Ruhumuz Allah’ım ruhumuz ağrıyor, kalbimiz acı içinde ve dünya çok sıkıcı, dünya derin bir yara gibi yanı başımızda...

Dünya mazlumlara, masumlara, yoksullara uygun yer değil artık...

Sen bilirsin Allah’ım, darda kaldık, sokakta kaldık, kimsesiz kaldık, yoksul kaldık, hasret kaldık. Kaldık doğru tek bir söze bile...

Hepsi Allah’ım hepsi yalan söylüyorlar, hepsi bir başka oyun içinde. Kendi çıkarlarını din diye anlatıyorlar hepsi...

Geceleyin ayrı gündüzleyin ayrı ahkâm kesiyorlar, ayrı konuşuyorlar...

Kendi güçlerini daha güçlü kılmak için bütün kavgaları “Ama senin için diyorlar, insan için diyorlar, Allah için” diyorlar konuşurken, inanmazsak onlardan görünmezsek kızıyorlar...

“Hainlerden oldun” bile diyorlar, onların yanlışlarına, talanlarına alkış tutmazsan...

Allah’ım!

Artık utanmaya, utanacak insanlara hasret kaldık, hasret kaldık doğru sözlü insanlara ve Allah’a gerçekten inanan, gerçekten helal peşinde koşan, gerçekten haramın karanlığından kaçan insanlara, siyasetçilere, idarecilere, yöneticilere, din anlatıcılarına yetimin, yoksulun, hakkını gözeten belediye başkanlarına hasret kaldık...

Sen bilirsin ya Rabbi, sen bilirsin Allah'ım, Allah'ım sen bilirsin...

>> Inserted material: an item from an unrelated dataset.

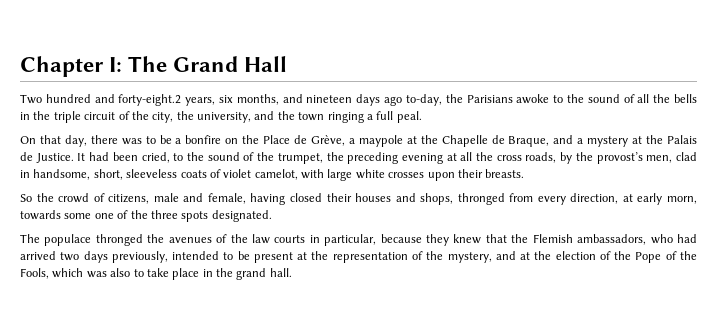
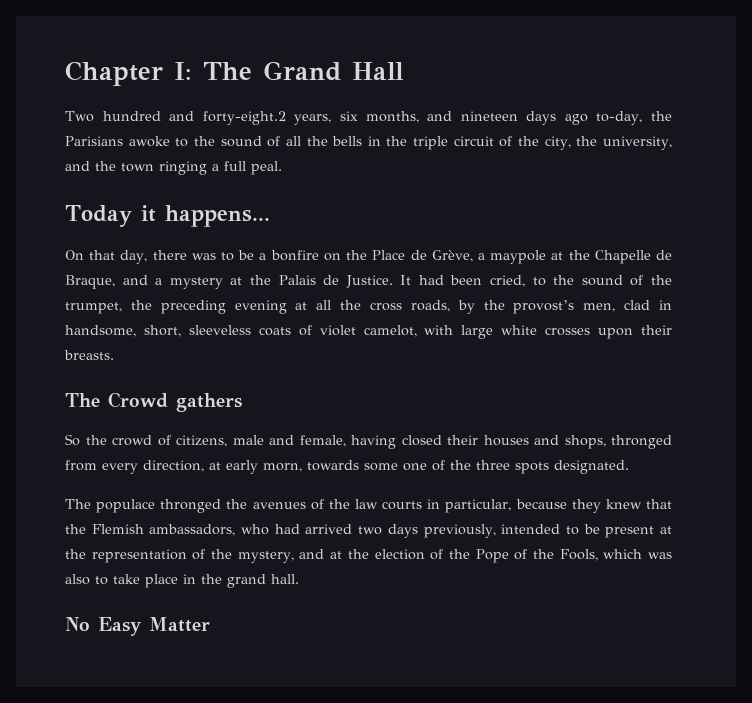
(422, 117) none -> [65,205,270,227] // Today it happens...
(525, 173) none -> [65,392,242,412] // The Crowd gathers
(292, 272) none -> [65,617,210,636] // No Easy Matter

Bu bir çaresizlik çığlığı, duy ve bize yüreği aydınlık vakitler ihsan et... Tarumar edilmemiş sokaklara ihtiyacımız var, artık daha çok acı çekmesin anneler, kızlar, babalar...

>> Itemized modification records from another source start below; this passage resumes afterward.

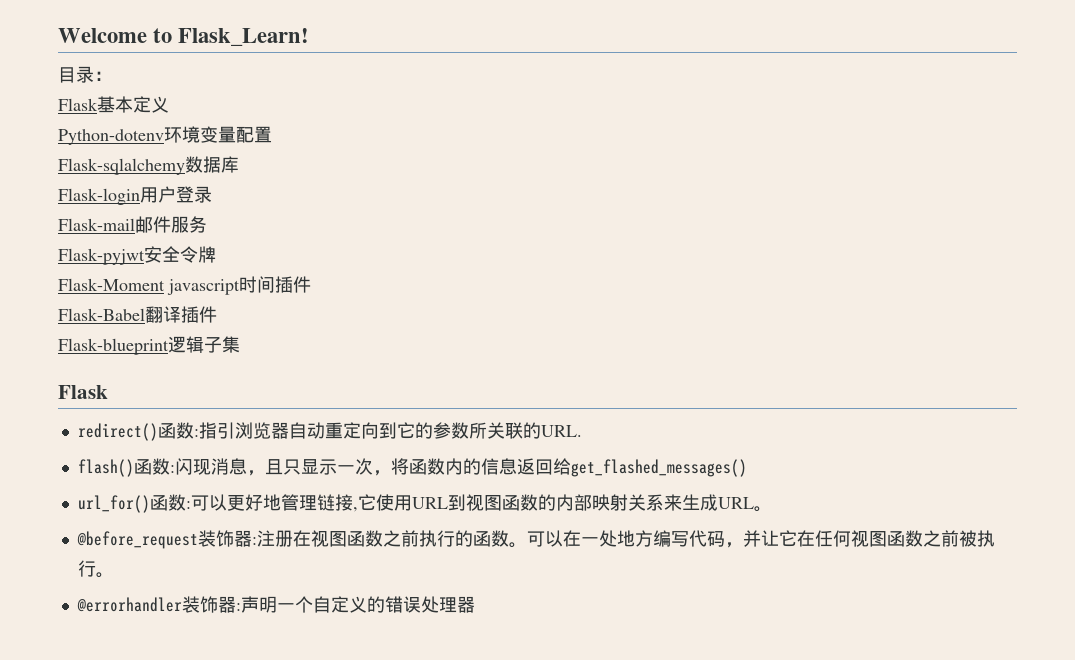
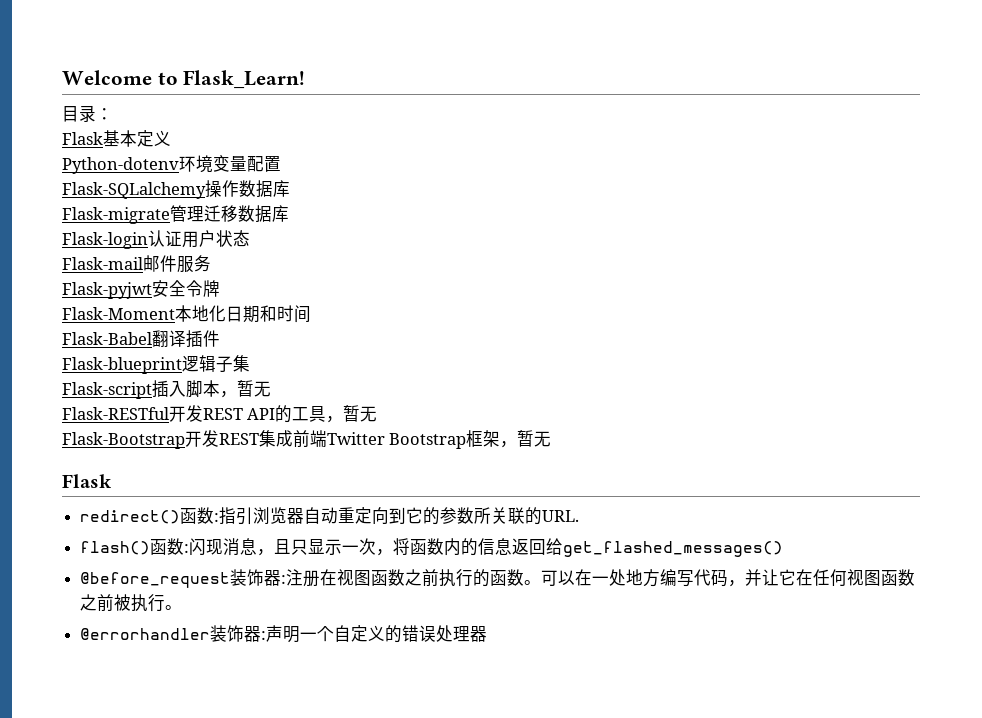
[58,158,185,175] Flask-sqlalchemy -> [62,180,290,199] [62,205,238,224] Flask-SQLalchemy操作数据库 // Flask-migrate管理迁移
[140,186,212,203] 用户登录 -> [148,230,250,248] 认证用户状态
[167,279,240,295] javascript -> [175,305,277,323] 本地化日期和
[275,276,311,293] 插件 -> (311, 314) none
(240, 344) none -> [62,380,271,399] [62,405,378,423] [62,430,552,449] // Flask-script插入脚本，暂无 // Flask-RESTful开发REST API的工具，暂无 // Flask-Bootstrap开发REST集成前端Twitter Bootstrap框架，暂无
[77,494,772,513] // url_for()函数:可以更好地管理链接,它使用URL到视图函数的内部映射关系来生成URL。 -> (784, 549) none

Beyaz adamların zulmünden, karanlığından, adaletsizliğinden bizleri aşağılamasından yorulduk...

Solcuların din tanımazlığından, sağcıların din istismarından riyakâr ve ikiyüzlü kişilerin Müslüman rolleri yapmamalarından usandık...

Darda kaldık...

Yalnız kaldık, kimsesiz.

Biraz yoksul, güneşsiz biraz

Mavi gökyüzüne...

Kuğu sesine...

Yalansız bir dostluğa, kardeşliğe, sevgiye hatta aşka hasret kaldık...

Bizleri kimseler ciddiye almadı, zaten yoksulları hak diyenleri, adalet diyenler, kuşlar yok olmasın, kediler aç kalmasın, çocuklar yatağa aç girmesin diyenleri ciddiye almıyorlar...

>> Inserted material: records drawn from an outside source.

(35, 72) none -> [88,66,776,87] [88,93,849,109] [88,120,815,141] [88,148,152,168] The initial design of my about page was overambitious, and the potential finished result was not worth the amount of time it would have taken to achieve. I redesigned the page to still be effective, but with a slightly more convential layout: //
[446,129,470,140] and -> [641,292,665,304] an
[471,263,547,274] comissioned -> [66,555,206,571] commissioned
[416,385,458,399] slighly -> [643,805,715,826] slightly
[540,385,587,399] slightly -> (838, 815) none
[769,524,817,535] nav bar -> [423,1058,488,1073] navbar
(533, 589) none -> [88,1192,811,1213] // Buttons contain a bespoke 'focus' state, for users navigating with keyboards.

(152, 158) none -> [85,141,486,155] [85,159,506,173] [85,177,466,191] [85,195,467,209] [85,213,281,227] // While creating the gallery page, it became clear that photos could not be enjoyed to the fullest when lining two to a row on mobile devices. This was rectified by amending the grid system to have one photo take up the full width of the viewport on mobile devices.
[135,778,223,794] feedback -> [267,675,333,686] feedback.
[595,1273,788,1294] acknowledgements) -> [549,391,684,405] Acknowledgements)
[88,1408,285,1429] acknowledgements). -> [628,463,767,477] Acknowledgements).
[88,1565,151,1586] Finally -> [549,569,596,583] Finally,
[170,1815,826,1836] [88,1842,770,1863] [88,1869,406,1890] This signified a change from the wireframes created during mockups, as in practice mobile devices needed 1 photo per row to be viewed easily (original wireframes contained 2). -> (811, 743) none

Kimi zaman yazdık, kimi zaman konuştuk, kimi zaman feryat ettik, ama kimseye duyuramadık yaramız derin oluşunu...

Dua yerine Allah’ım...

Bizi kendinden başka kimselere muhtaç etme, kimselere utandırma...

Sen bilirsin dedirtme...

Bize yeni sevinçler ihsan et...

Sevinmeye, gökyüzünün mavisini görmeye, barışa çok ihtiyacımız var...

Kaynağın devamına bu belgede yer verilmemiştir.